### INSTRUCTIONS FOR THE TASK:
Give again, exactly as written, each line of the material below starting at the line that contains "Fuel-oil | Services: 1 -> 1.2" and ending at the line that contains "Total | resid: 2.449 -> 2.453". Both ends count, and no other line does.

### RECORD EXTRACTS:
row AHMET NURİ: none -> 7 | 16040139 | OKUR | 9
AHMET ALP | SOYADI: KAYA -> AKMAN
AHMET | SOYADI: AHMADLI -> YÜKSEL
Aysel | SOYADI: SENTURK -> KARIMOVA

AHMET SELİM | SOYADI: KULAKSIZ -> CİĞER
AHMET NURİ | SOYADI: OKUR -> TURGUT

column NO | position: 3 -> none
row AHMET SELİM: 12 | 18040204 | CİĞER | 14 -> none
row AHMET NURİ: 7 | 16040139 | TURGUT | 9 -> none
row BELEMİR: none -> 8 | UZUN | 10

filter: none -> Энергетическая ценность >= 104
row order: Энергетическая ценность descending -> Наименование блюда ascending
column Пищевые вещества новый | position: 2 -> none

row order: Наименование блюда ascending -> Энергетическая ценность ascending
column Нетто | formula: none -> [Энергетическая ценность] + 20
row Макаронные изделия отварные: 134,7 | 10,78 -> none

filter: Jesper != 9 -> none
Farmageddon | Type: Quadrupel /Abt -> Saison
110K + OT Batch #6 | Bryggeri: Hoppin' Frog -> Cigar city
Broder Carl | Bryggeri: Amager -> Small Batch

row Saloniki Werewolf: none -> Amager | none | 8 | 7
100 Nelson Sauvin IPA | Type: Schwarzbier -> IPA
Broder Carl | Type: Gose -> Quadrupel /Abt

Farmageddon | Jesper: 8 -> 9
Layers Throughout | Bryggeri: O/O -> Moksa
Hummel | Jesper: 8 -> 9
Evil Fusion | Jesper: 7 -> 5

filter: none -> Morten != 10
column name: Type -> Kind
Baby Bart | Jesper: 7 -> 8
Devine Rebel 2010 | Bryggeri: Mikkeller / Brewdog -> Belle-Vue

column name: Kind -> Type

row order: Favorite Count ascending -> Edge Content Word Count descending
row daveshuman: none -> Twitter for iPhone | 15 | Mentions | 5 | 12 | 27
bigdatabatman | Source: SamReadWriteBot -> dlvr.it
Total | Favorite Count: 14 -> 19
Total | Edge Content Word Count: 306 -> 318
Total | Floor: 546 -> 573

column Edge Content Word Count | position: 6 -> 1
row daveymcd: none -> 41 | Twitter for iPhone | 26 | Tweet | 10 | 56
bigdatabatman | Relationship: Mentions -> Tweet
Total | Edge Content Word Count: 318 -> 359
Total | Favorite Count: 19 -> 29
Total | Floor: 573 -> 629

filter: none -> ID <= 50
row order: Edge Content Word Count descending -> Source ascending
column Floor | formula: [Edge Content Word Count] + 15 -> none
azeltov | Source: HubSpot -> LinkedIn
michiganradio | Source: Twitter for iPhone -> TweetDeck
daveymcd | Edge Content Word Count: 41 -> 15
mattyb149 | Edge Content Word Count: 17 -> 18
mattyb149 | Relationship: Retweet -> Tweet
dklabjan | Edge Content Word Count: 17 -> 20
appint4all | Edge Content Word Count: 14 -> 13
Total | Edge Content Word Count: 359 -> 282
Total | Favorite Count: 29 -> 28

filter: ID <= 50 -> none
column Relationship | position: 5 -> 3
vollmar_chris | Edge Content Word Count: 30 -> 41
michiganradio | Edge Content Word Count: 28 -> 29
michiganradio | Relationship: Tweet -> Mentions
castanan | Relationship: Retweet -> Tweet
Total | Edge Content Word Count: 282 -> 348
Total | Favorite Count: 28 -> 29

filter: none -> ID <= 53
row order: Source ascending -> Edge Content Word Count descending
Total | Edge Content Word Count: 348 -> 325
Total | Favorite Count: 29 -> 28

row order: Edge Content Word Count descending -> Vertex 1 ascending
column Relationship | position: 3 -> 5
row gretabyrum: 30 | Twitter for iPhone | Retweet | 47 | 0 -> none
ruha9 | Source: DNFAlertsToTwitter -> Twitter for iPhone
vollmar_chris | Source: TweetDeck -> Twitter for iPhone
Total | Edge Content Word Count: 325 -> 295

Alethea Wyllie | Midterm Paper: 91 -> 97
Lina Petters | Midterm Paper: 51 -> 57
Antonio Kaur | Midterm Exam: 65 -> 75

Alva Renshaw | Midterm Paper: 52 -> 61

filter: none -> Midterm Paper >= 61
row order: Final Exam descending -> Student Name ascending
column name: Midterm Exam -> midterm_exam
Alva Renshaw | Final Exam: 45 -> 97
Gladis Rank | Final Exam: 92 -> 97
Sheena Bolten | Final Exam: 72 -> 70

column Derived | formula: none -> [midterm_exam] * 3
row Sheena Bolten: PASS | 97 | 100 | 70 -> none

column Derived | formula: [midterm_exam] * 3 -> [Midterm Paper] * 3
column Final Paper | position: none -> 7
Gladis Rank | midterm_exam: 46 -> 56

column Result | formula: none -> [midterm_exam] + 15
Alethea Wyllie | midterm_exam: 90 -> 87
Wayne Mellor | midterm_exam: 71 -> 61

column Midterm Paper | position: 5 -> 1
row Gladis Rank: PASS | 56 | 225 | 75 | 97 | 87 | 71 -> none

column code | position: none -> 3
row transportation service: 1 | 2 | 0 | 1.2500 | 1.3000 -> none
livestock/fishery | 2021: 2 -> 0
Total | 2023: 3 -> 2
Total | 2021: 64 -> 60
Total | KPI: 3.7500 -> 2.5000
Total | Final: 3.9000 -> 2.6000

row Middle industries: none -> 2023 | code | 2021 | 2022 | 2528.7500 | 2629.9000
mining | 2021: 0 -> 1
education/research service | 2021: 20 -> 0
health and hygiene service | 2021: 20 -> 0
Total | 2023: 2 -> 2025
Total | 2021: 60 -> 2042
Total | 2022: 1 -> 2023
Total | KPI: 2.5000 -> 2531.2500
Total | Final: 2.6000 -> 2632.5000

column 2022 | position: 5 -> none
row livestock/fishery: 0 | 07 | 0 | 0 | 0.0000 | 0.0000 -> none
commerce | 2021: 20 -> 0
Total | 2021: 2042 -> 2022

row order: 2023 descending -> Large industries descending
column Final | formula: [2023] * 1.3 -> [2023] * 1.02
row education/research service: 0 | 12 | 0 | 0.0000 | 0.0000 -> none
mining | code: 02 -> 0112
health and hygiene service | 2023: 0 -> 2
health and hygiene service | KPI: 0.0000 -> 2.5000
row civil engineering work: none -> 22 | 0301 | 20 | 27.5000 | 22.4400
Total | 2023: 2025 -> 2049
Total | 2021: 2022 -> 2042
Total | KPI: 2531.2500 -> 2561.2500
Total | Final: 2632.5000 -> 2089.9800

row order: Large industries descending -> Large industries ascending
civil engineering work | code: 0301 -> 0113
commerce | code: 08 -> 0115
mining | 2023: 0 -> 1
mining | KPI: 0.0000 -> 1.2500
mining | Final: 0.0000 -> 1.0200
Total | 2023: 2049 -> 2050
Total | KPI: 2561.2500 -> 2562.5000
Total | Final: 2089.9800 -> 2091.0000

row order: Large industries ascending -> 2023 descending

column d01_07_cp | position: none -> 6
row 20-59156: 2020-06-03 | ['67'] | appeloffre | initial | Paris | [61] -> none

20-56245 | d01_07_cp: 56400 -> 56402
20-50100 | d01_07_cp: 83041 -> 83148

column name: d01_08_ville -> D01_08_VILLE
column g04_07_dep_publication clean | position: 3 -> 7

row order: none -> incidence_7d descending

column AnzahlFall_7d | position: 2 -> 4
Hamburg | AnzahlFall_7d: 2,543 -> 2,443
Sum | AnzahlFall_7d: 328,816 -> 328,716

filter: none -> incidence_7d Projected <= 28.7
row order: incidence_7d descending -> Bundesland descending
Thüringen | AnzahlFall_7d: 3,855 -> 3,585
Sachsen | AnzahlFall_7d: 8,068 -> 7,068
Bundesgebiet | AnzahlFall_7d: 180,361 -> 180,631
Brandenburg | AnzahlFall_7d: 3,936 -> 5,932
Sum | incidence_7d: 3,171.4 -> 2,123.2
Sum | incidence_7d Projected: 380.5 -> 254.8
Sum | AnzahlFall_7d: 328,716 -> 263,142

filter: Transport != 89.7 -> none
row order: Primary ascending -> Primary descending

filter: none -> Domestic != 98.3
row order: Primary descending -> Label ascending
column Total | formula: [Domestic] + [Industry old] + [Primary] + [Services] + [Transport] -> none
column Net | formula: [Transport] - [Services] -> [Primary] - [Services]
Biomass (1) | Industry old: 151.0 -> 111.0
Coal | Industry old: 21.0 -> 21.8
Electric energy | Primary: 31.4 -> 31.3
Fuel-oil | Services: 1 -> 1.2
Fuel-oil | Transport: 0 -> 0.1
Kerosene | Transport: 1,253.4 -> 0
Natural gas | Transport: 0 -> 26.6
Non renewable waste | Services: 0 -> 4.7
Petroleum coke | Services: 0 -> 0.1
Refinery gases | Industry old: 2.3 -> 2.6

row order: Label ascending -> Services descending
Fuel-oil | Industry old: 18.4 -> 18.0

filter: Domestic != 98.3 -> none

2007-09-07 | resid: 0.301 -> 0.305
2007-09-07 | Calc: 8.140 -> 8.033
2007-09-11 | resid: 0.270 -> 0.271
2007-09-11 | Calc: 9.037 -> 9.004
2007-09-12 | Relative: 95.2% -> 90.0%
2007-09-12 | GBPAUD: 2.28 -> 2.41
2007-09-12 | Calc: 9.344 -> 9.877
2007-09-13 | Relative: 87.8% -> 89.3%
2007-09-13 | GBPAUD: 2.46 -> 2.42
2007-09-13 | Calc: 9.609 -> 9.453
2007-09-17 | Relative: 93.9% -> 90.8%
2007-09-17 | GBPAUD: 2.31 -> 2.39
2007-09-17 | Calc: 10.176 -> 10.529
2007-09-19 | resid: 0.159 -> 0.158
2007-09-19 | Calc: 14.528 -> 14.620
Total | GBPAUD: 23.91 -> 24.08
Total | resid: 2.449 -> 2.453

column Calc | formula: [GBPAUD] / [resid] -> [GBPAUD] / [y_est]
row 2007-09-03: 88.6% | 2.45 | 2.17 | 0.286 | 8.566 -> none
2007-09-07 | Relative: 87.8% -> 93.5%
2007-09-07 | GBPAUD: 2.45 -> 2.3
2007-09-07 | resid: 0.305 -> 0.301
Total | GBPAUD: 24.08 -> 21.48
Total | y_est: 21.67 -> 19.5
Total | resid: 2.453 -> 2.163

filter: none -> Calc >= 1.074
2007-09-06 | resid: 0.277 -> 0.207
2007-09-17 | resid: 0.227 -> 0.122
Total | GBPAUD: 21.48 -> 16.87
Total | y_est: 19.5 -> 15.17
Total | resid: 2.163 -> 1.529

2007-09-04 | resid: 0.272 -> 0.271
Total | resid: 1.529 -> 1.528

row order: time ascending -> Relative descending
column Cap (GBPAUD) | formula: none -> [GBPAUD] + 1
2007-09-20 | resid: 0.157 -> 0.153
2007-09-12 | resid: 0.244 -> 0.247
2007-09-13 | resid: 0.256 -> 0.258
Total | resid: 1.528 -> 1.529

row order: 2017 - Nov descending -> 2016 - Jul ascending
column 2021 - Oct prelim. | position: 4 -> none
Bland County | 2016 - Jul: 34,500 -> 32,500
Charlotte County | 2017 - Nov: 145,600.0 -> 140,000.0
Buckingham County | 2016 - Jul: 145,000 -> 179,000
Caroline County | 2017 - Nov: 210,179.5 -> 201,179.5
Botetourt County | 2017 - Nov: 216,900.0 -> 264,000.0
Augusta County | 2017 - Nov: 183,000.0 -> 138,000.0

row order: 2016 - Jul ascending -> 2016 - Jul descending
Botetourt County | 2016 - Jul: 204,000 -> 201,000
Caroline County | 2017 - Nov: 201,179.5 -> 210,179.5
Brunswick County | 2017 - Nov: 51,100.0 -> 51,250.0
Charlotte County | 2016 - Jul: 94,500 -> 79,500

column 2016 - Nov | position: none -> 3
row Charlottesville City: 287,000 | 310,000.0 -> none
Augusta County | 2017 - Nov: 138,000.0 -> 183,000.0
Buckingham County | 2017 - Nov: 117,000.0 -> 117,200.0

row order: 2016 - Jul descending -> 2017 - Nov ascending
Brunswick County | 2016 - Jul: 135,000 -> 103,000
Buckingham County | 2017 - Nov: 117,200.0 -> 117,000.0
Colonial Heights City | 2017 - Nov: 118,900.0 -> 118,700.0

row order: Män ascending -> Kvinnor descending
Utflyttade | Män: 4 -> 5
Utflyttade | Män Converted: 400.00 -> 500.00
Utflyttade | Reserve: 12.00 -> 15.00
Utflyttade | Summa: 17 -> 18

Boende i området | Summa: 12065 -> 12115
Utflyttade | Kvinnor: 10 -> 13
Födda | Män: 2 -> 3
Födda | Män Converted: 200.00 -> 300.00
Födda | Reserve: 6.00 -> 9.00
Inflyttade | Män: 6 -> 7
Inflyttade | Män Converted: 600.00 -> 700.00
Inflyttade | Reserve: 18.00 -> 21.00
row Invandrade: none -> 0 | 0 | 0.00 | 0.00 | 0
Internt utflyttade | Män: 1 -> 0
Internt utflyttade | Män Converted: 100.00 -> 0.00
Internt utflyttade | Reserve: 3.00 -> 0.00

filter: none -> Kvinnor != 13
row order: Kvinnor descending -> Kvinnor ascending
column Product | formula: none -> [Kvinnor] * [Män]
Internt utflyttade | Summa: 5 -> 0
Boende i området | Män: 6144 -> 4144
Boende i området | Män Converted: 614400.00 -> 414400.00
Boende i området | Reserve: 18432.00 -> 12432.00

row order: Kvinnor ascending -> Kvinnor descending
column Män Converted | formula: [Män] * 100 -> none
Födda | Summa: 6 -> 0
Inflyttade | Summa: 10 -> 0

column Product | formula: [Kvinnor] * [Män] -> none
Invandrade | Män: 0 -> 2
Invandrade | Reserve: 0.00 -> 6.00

### TASK OUTPUT:
Fuel-oil | Services: 1 -> 1.2
Fuel-oil | Transport: 0 -> 0.1
Kerosene | Transport: 1,253.4 -> 0
Natural gas | Transport: 0 -> 26.6
Non renewable waste | Services: 0 -> 4.7
Petroleum coke | Services: 0 -> 0.1
Refinery gases | Industry old: 2.3 -> 2.6

row order: Label ascending -> Services descending
Fuel-oil | Industry old: 18.4 -> 18.0

filter: Domestic != 98.3 -> none

2007-09-07 | resid: 0.301 -> 0.305
2007-09-07 | Calc: 8.140 -> 8.033
2007-09-11 | resid: 0.270 -> 0.271
2007-09-11 | Calc: 9.037 -> 9.004
2007-09-12 | Relative: 95.2% -> 90.0%
2007-09-12 | GBPAUD: 2.28 -> 2.41
2007-09-12 | Calc: 9.344 -> 9.877
2007-09-13 | Relative: 87.8% -> 89.3%
2007-09-13 | GBPAUD: 2.46 -> 2.42
2007-09-13 | Calc: 9.609 -> 9.453
2007-09-17 | Relative: 93.9% -> 90.8%
2007-09-17 | GBPAUD: 2.31 -> 2.39
2007-09-17 | Calc: 10.176 -> 10.529
2007-09-19 | resid: 0.159 -> 0.158
2007-09-19 | Calc: 14.528 -> 14.620
Total | GBPAUD: 23.91 -> 24.08
Total | resid: 2.449 -> 2.453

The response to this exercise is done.